Split delimiter-separated value strings via JSON
SQLite does not have a string splitting function, so, for example, splitting a file system path (‘/usr/share/info’ or ‘C:/Winows/System32/drivers/etc/’) into directories is not straightforward. The JSON library helps compensate for this missing functionality.
The basic procedure is as follows:
- Transform the delimited string to the JSON array format (preprocessing): ‘C:/Winows/System32/drivers/etc/’ → ‘[“C:”, “Winows”, “System32”, “drivers”, “etc”]’
- trim strips leading and trailing separators;
- replace changes the original separator to ‘”, “’ (with or without the space);
- concat adds ‘[”’ and ‘”]’.
- Process JSON-array-formatted string
- json_each table-valued function splits the preprocessed string; the relevant columns include
- key, containing a zero-based term index, going from left to right, and
- value, containing individual components.

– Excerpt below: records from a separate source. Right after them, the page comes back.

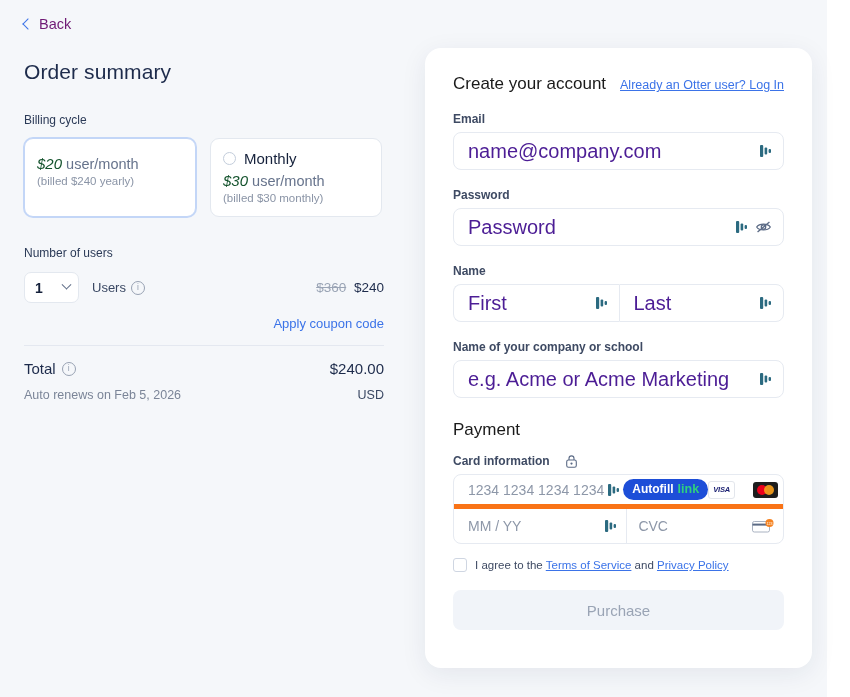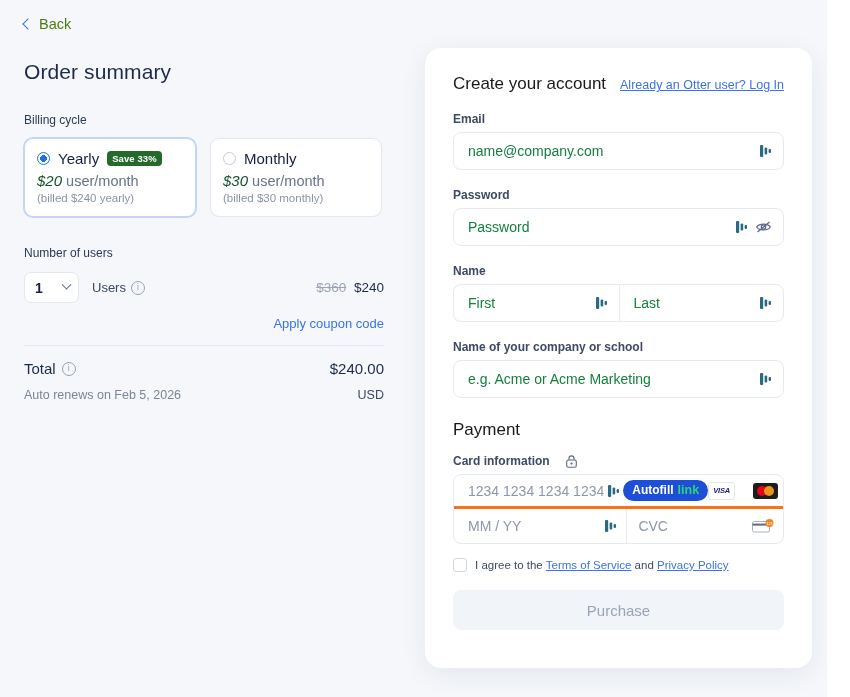"Back" .back-link { color: #4d7c0f -> #701a75 }
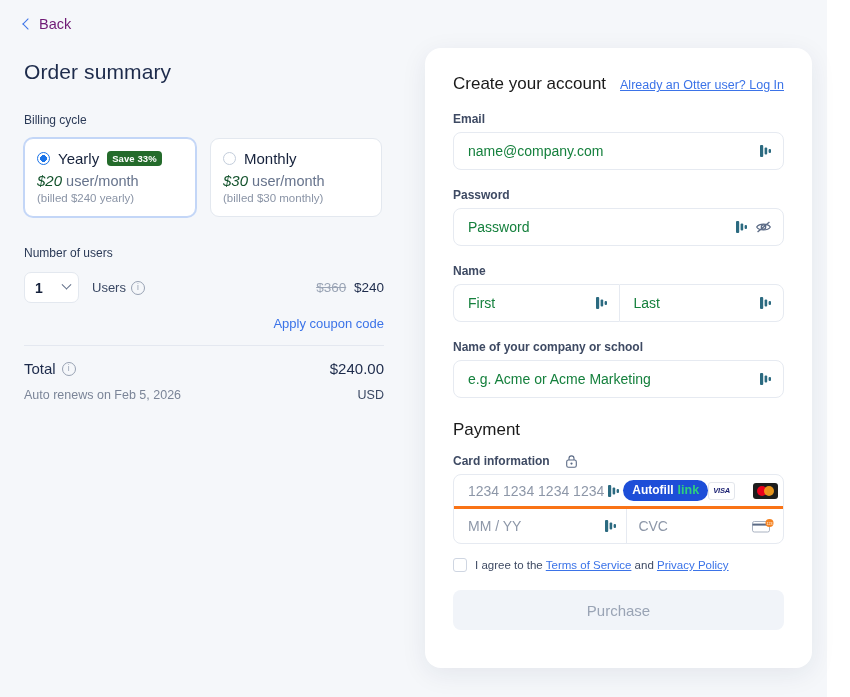"Yearly" div.cycle-head { html: <div> <span></span> <span>Yearly</span> <span>Save 33%</span> </div> -> none }
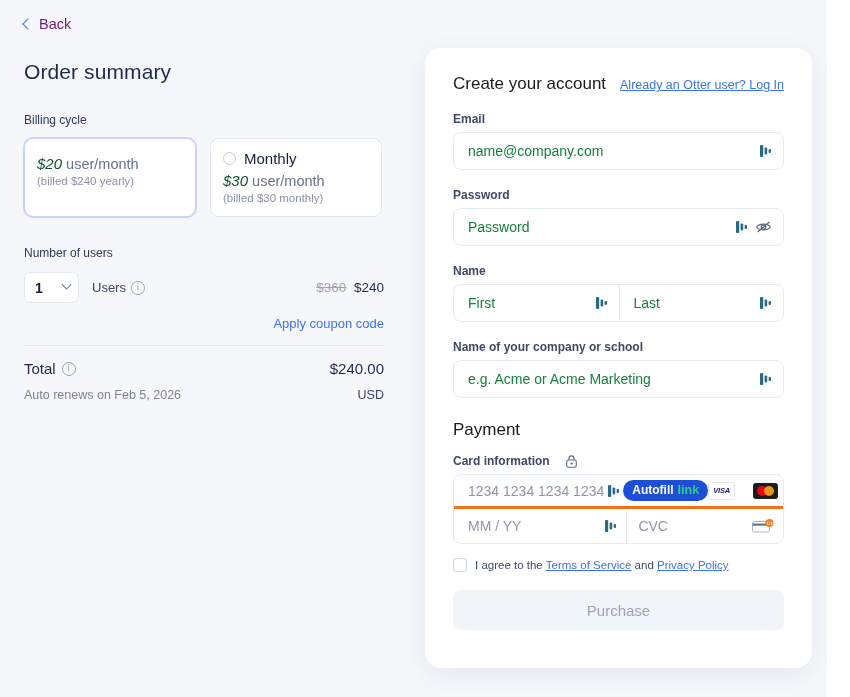"name@company.com" .input-box .ph { color: #15803d -> #4c1d95; font-size: 14px -> 20px }
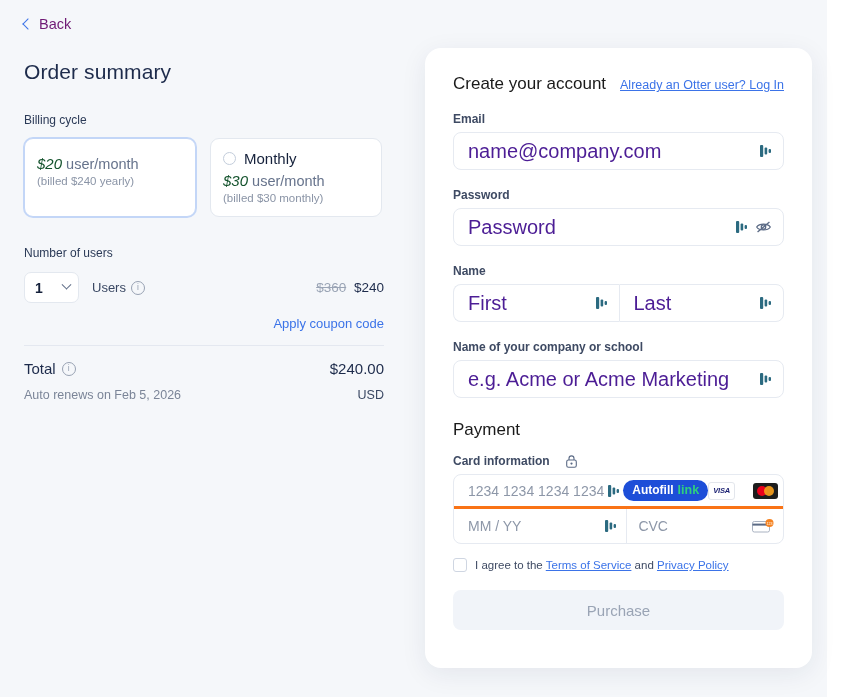"1234 1234 1234 1234" .card-row.top { border-bottom: 3px solid #f97316 -> 5px solid #f97316 }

- json_each table-valued function splits the preprocessed string; the relevant columns include
This query
SELECT "terms"."key" AS term_id, "terms"."value" AS term
FROM json_each('["' || replace(trim('C:/Winows/System32/drivers/etc/', '/'), '/', '", "') || '"]') AS terms;
produces output
term_id | term |
---|---|
0 | C: |
1 | Winows |
2 | System32 |
3 | drivers |
4 | etc |
Split path into prefix and name
The following query splits the path column in the source table into prefix (parent path) and name. The first paths block defines mock input, and the two other blocks perform actual splitting.
WITH
paths(path) AS (VALUES ('tcl/compat/zlib1/'), ('tcl/pkgs/thread2.8.7/tcl/cmdsrv/')),
node_names AS (
SELECT path,
json_extract('["' || replace(trim(path, '/'), '/', '", "') || '"]', '$[#-1]') AS name
FROM paths
),
nodes AS (
SELECT path, substr(path, 1, length(path) - length(name) - 1) AS prefix, name
FROM node_names
)
SELECT * FROM nodes;
Output
path | prefix | name |
---|---|---|
tcl/compat/zlib1/ | tcl/compat/ | zlib1 |
tcl/pkgs/thread2.8.7/tcl/cmdsrv/ | tcl/pkgs/thread2.8.7/tcl/ | cmdsrv |